• [Exercise]:
Set down each entry exactly; omit images.

Data excerpts:
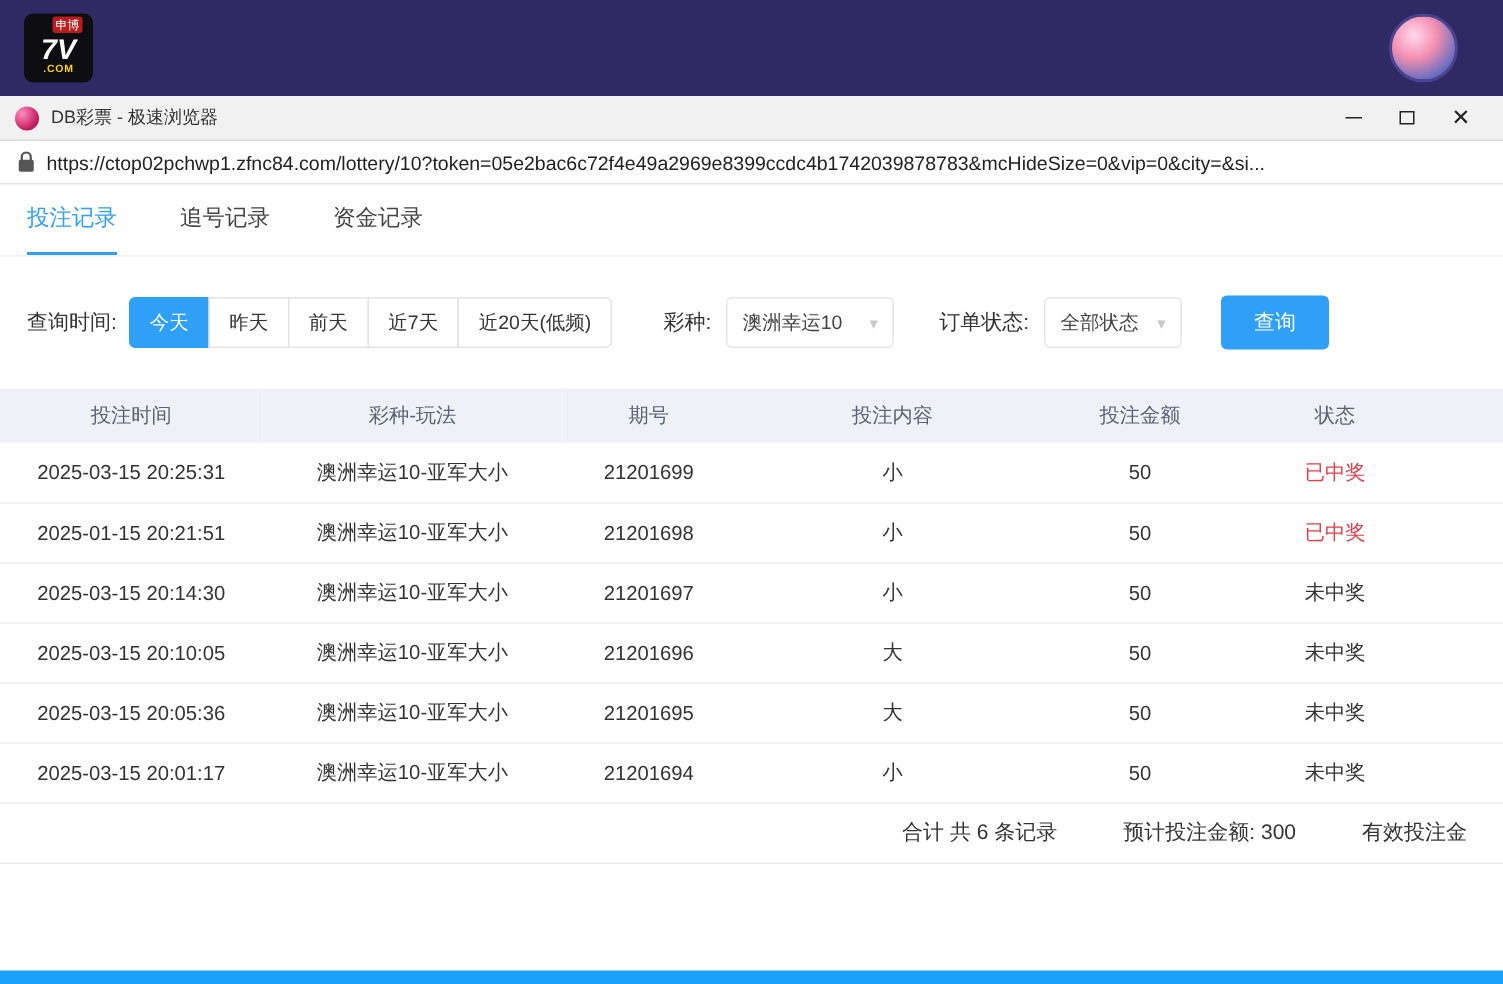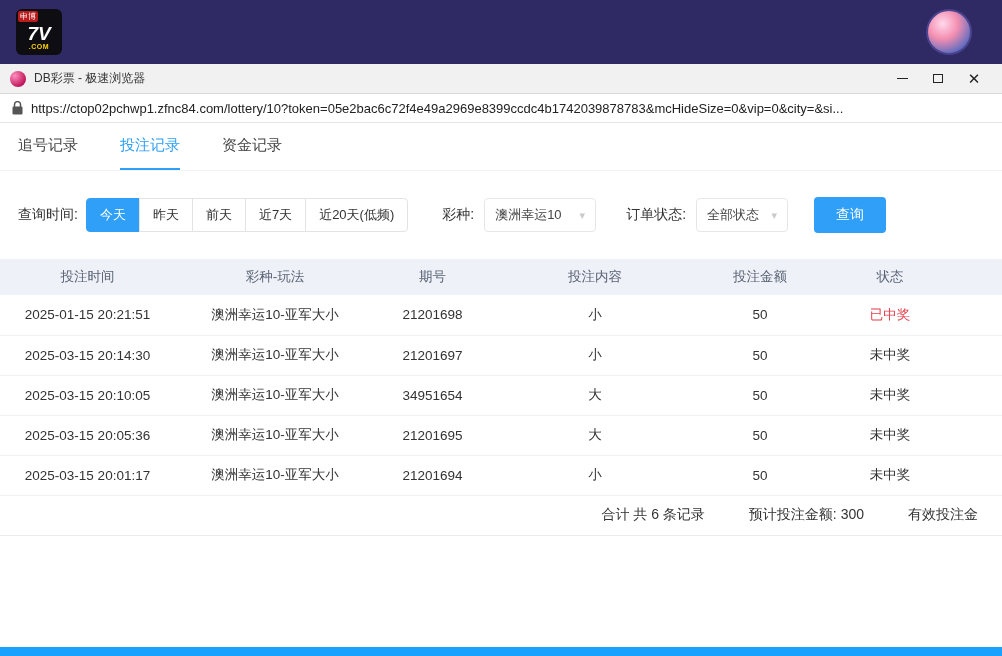"申博" .logo-badge { left: 2px -> 19px }
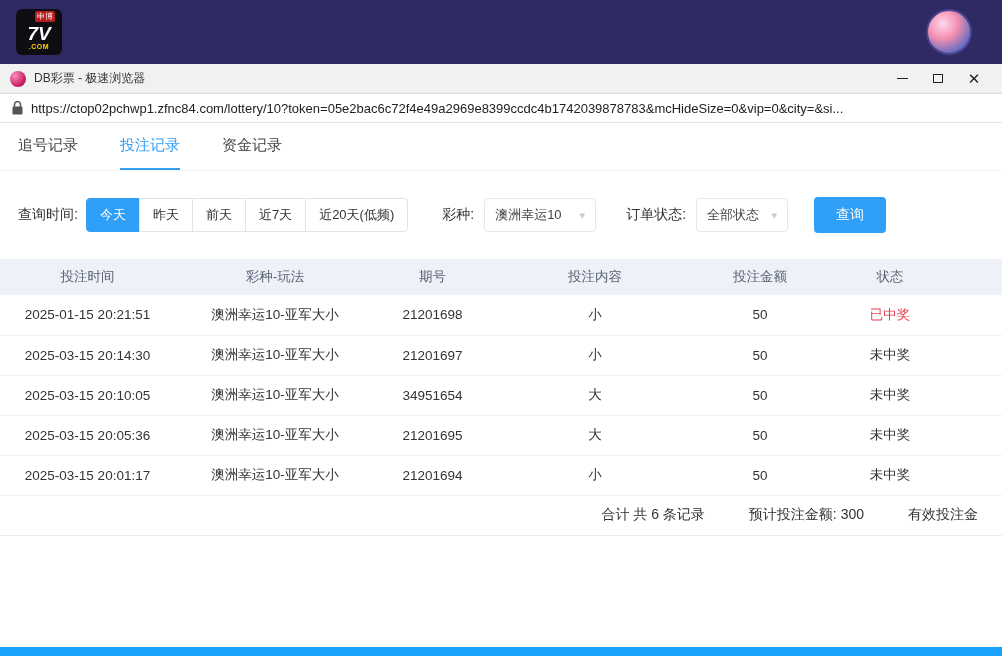"追号记录" div.tab { order: before "投注记录" -> after "投注记录" }
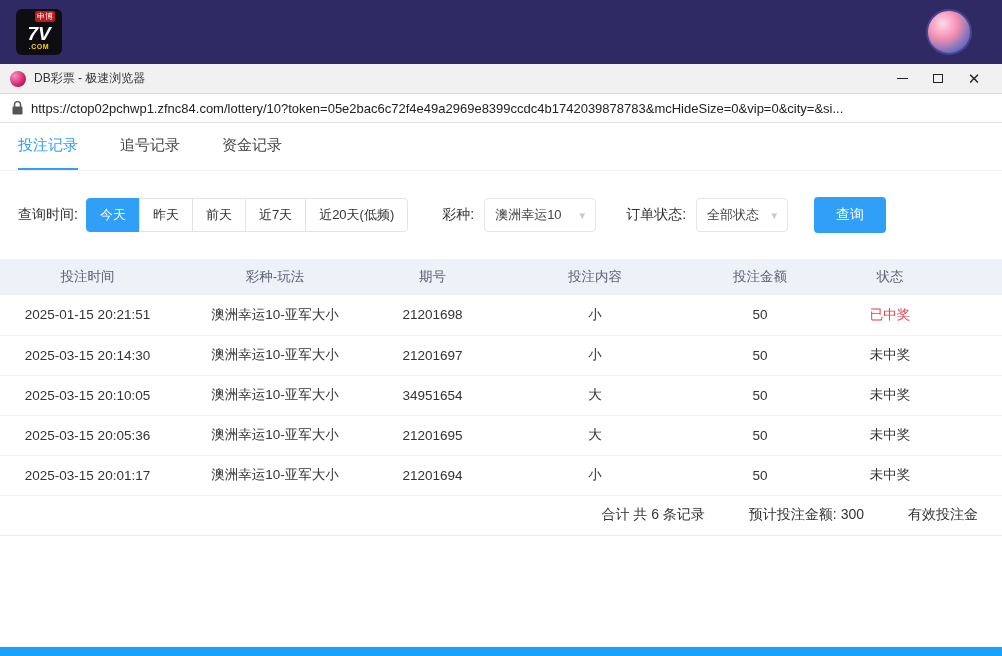"2025-03-15 20:25:31" tr { html: none -> <tr> <td>2025-03-15 20:25:31</td> <td>澳洲幸运10-亚军大小</td> <td>21201699</td> <td>小</td> <td>50</td> <td>已中奖</td> <td></td> </tr> }
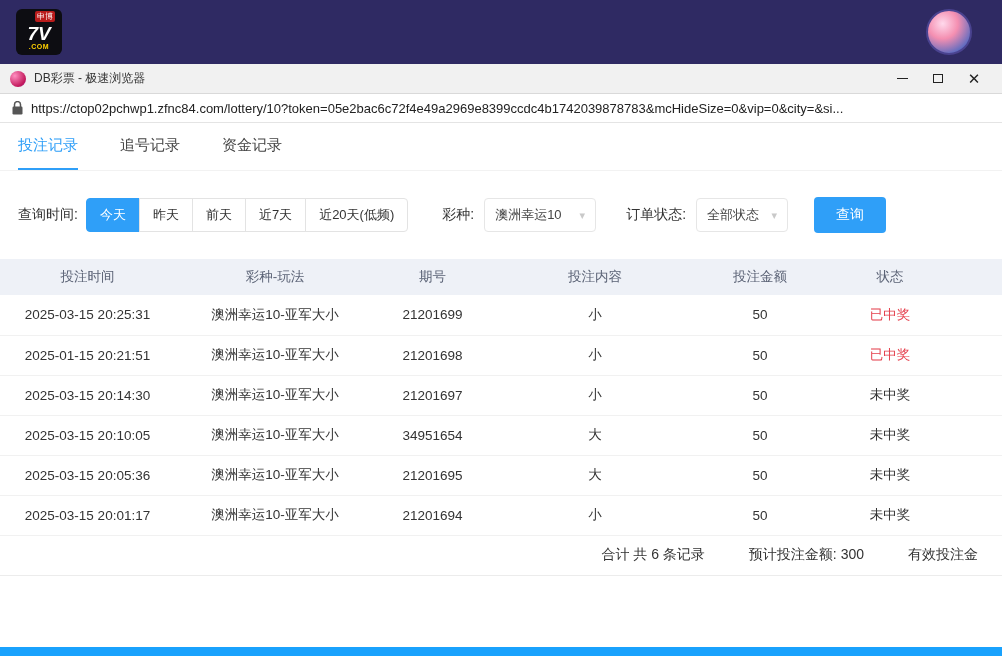"34951654" td { text: 34951654 -> 21201696 }
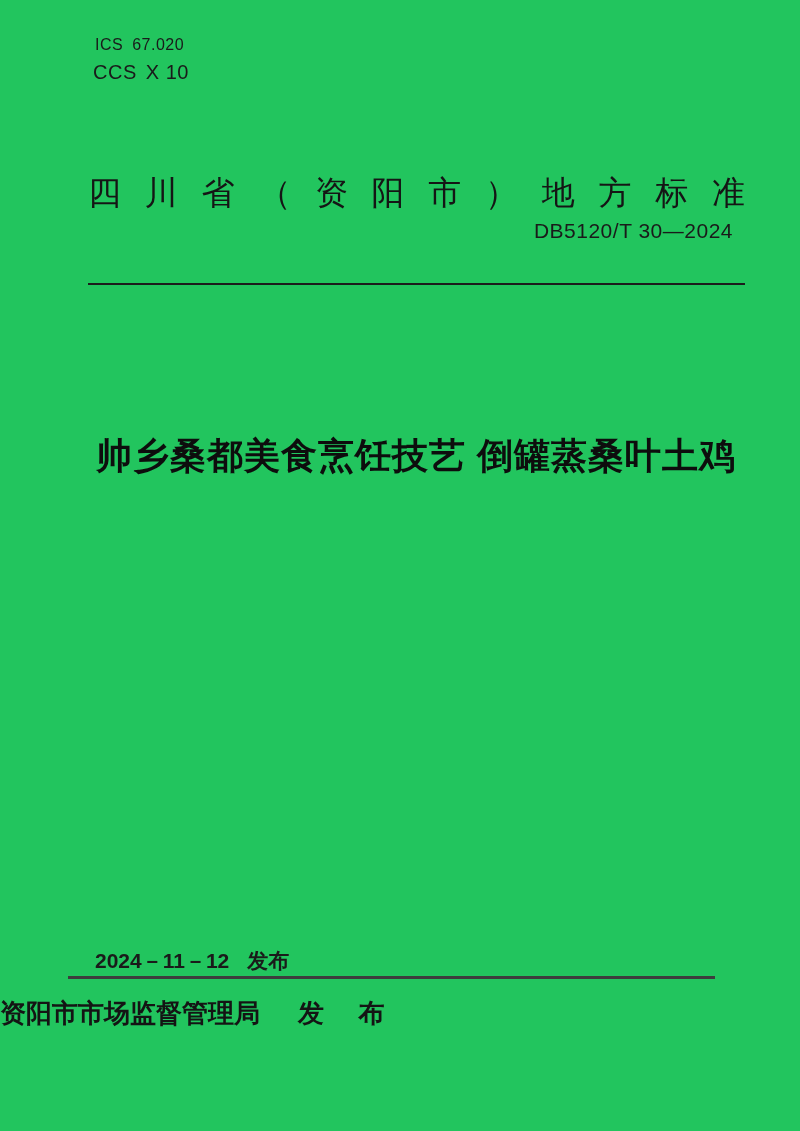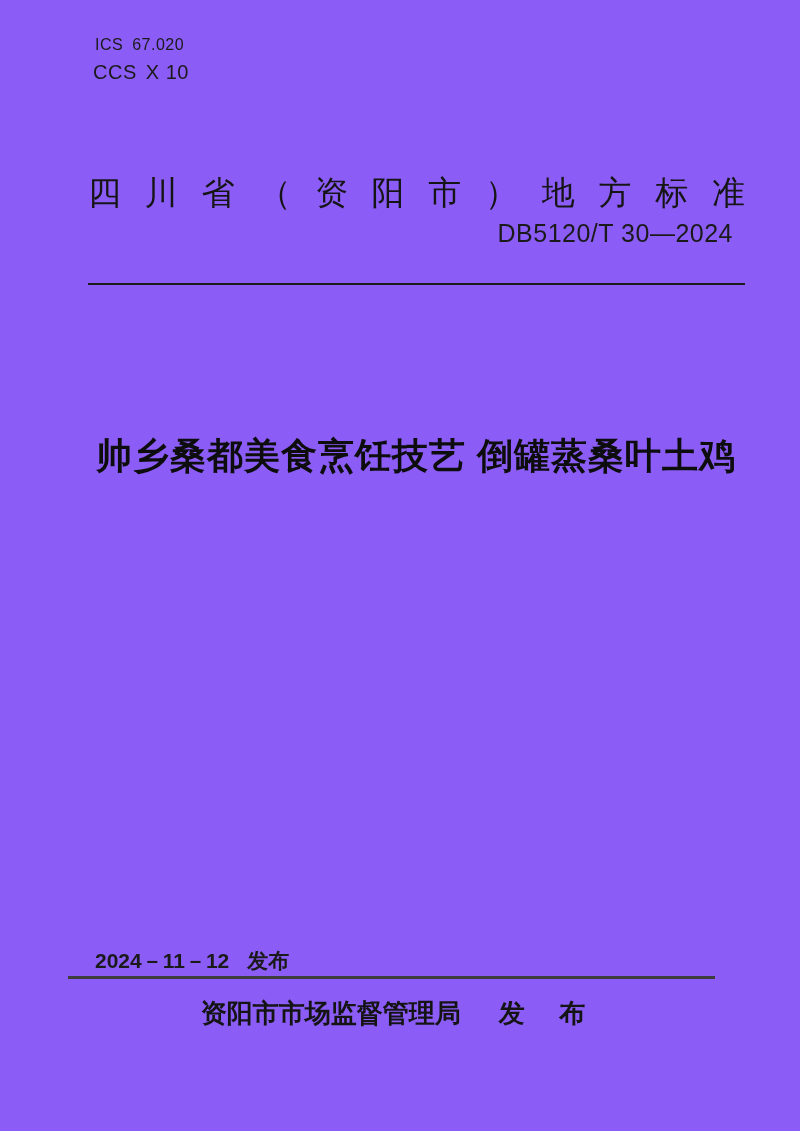"ICS 67.020" .page { background: #8b5cf6 -> #22c55e }
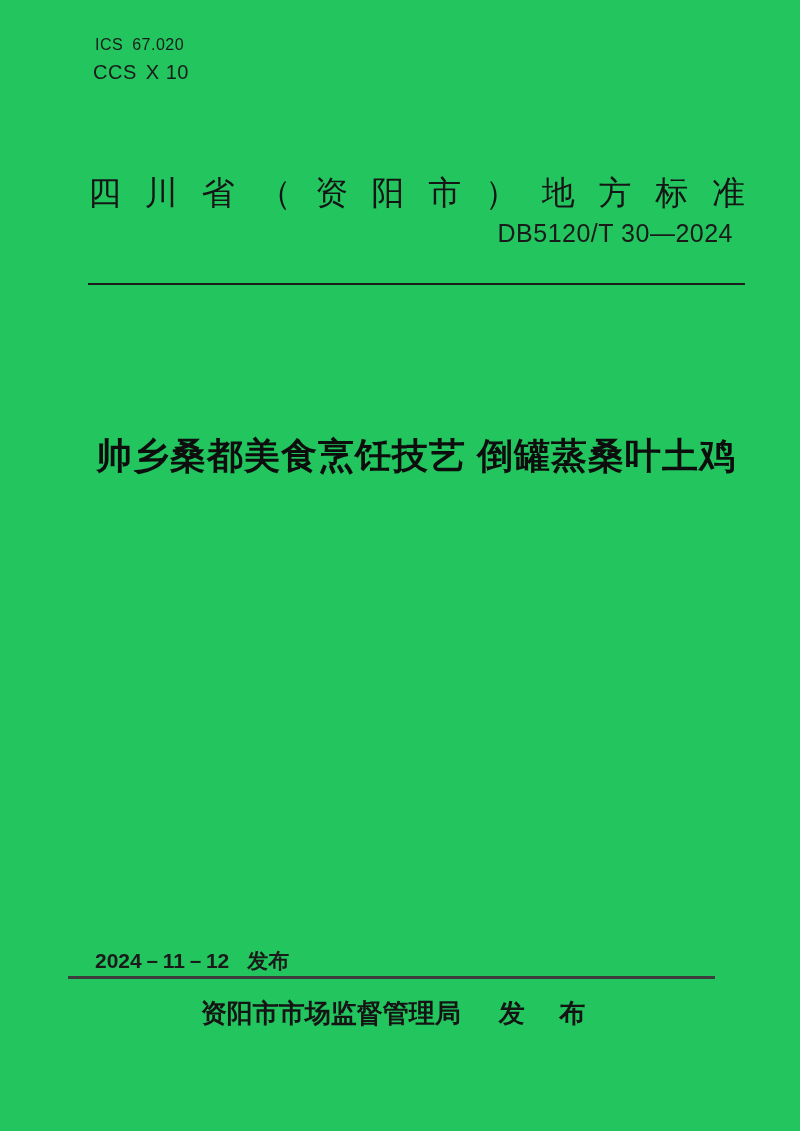"DB5120/T 30—2024" .std-ref { font-size: 25px -> 21px }
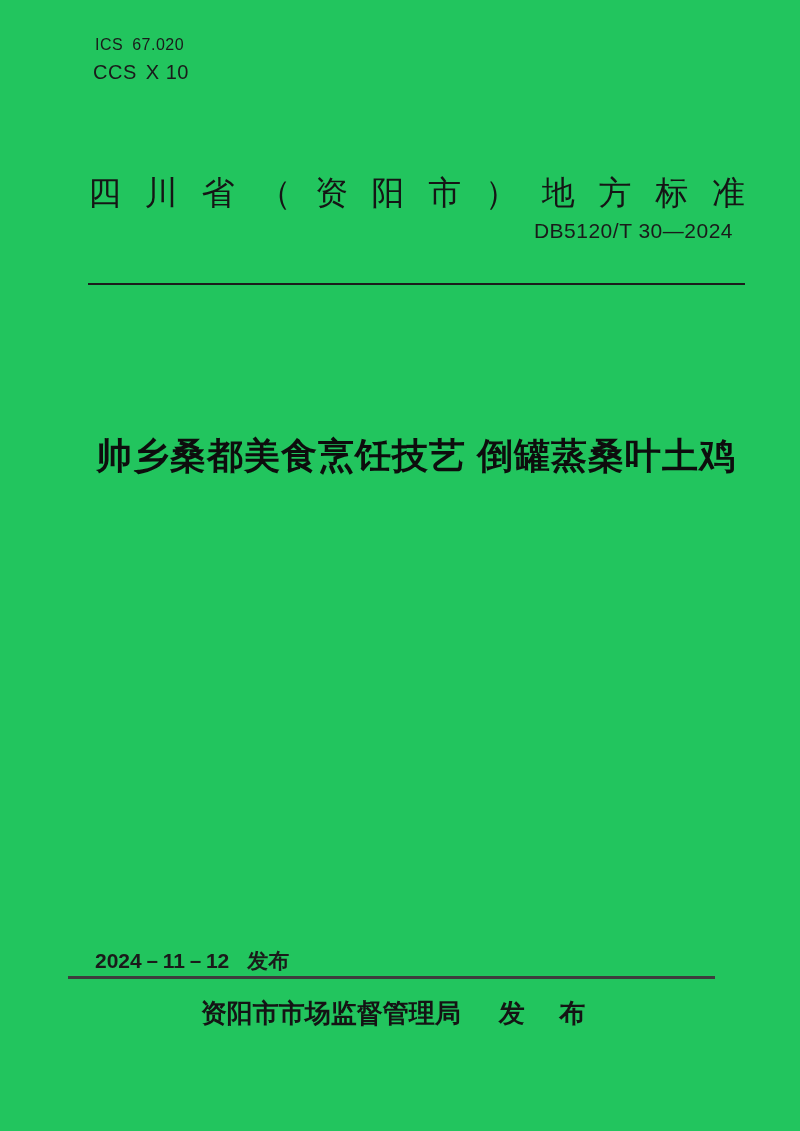"资阳市市场监督管理局 发 布" .publisher { text-align: center -> left }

• [Response]:
"申博" .logo-badge { left: 2px -> 19px }
"追号记录" div.tab { order: before "投注记录" -> after "投注记录" }
"2025-03-15 20:25:31" tr { html: none -> <tr> <td>2025-03-15 20:25:31</td> <td>澳洲幸运10-亚军大小</td> <td>21201699</td> <td>小</td> <td>50</td> <td>已中奖</td> <td></td> </tr> }
"34951654" td { text: 34951654 -> 21201696 }
"ICS 67.020" .page { background: #8b5cf6 -> #22c55e }
"DB5120/T 30—2024" .std-ref { font-size: 25px -> 21px }
"资阳市市场监督管理局 发 布" .publisher { text-align: center -> left }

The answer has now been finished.